Explanation of horizontal scale. Is it possible to autoscale?
Hi, i am writing a node js backend that will have worker thread for every user which will do endless loop work.
The nature of problem is that i dont know how many users i will get. Sometime it can be 3, or it can be 100, so i need possibility to have option to have dynamic number of threads.
Is it possible to get more threads or i have to limit lets say 10 threads per app and do the replicas? If i create 10 replicas with 10 threads, can i scale down or up if i get more users?
43 Replies
Project ID:
N/A
nodejs can run multiple threads on a single core, so i dont see any issue with threads vs cores, it would only then come down to cpu usage and for that, your app will either use as little or as much of the 32 vcpu as it needs
there is an issue how can i have 100 threads if i have 32 cpu cores?
all of the threads are blocking threads, so they can run for 10 days straight untill user stop the work
thats simply not how it works, please look into threads vs cores as that topic is outside of the scope of these forms
100 blocking threads cannot run at 32 core
it will be 32 threads at maximum running, the other will wait
yes they can, they would be interweaved
please look into threads vs cores as that topic is outside of the scope of these forms
With remote computing, threads vs cores aren't something you have direct control over. On Railway, you aren't assigned physical cores for your processes, you're assigned virtual cpus. I think of each vCPU as a single, powerful thread when planning multithreading
The nature of your app depends on how many users you can serve. Your app needs a major redesign if you're using an entire thread for a long period of time for one user
For us to help further, some specifics as to the app you're planning on hosting would be very helpful
Every thread is a bot doing endless searching on let's say 1 minute interval, and when he get items, he does something with every item sequentially and repeat that.
I guess i will try to replicate some example on my CPU and test how much it will intertwine or not if try to spawn to many workers
agree, app is in concept stage so far and i am thinking about possible problems
When you say endless searching, searching what? Why does it take that long? Can you implement multithreading into that process to speed it up?

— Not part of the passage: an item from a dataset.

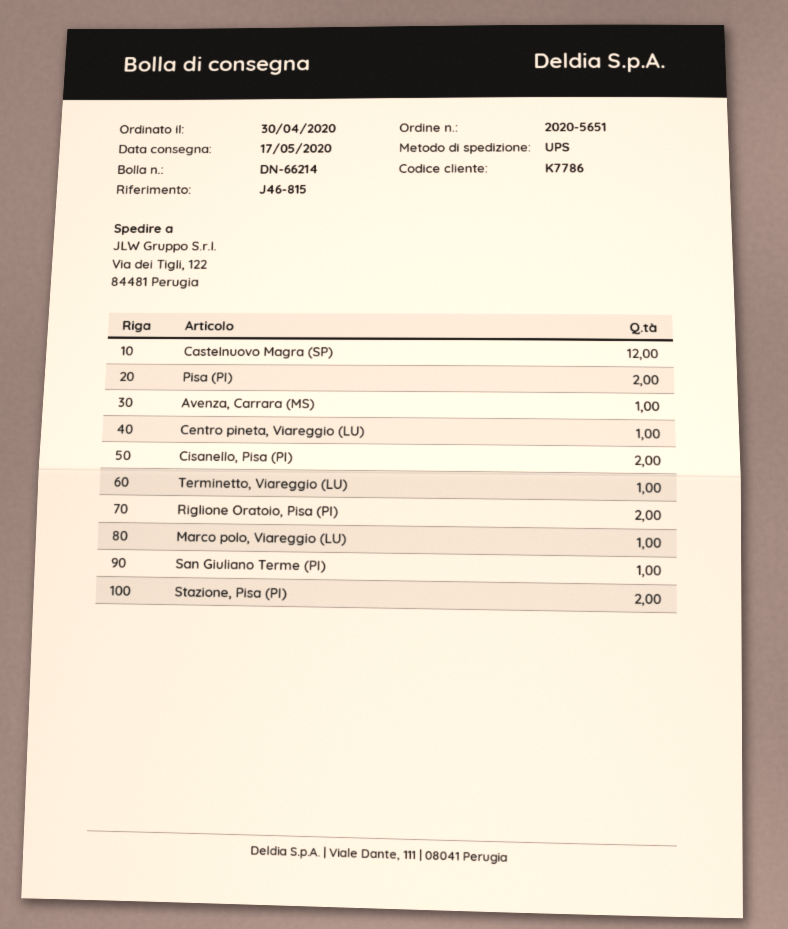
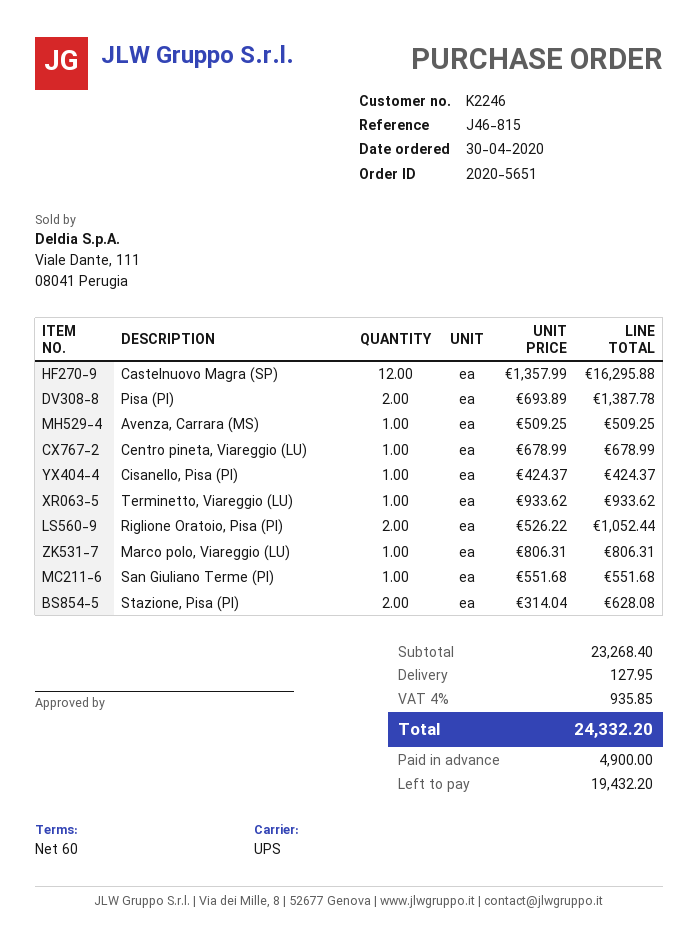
customer number: K7786 -> K2246
Cisanello, Pisa (PI): 2 -> 1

Architecture wise, you're probably better off with two services here. One frontend to display a "please wait" message to the user, and a Backend API that does the actual searching and communicates with the front end
that way you can implement a queue system so users aren't shown a timeout page while waiting for a slot in the api
You can also host multiple replicas of that API that all communicate with one frontend to boost your capacity
Users just start and end bot. They have separate endpoints to get info about the bot's work
Ah so this is an api?
you're saying bot, discord bot?
Search is actually not time intensive, the work with browser is slow, running scripts for every item
The same point I made about apis and replicas applies here then, you can have multiple replicas running the same api to alleviate bottleneck
I am trying to understand what horizontal scale actually mean. What does it solve in my case?
If i can spawn 100 threads from the single app, what replica help with this
Multiple apis running at once that all communicate with a user through the same link
You cannot spawn 100 threads
js uses a single thread with an event-loop. In this way, Node can handle 1000s of concurrent connections without any of the traditional detriments associated with threads.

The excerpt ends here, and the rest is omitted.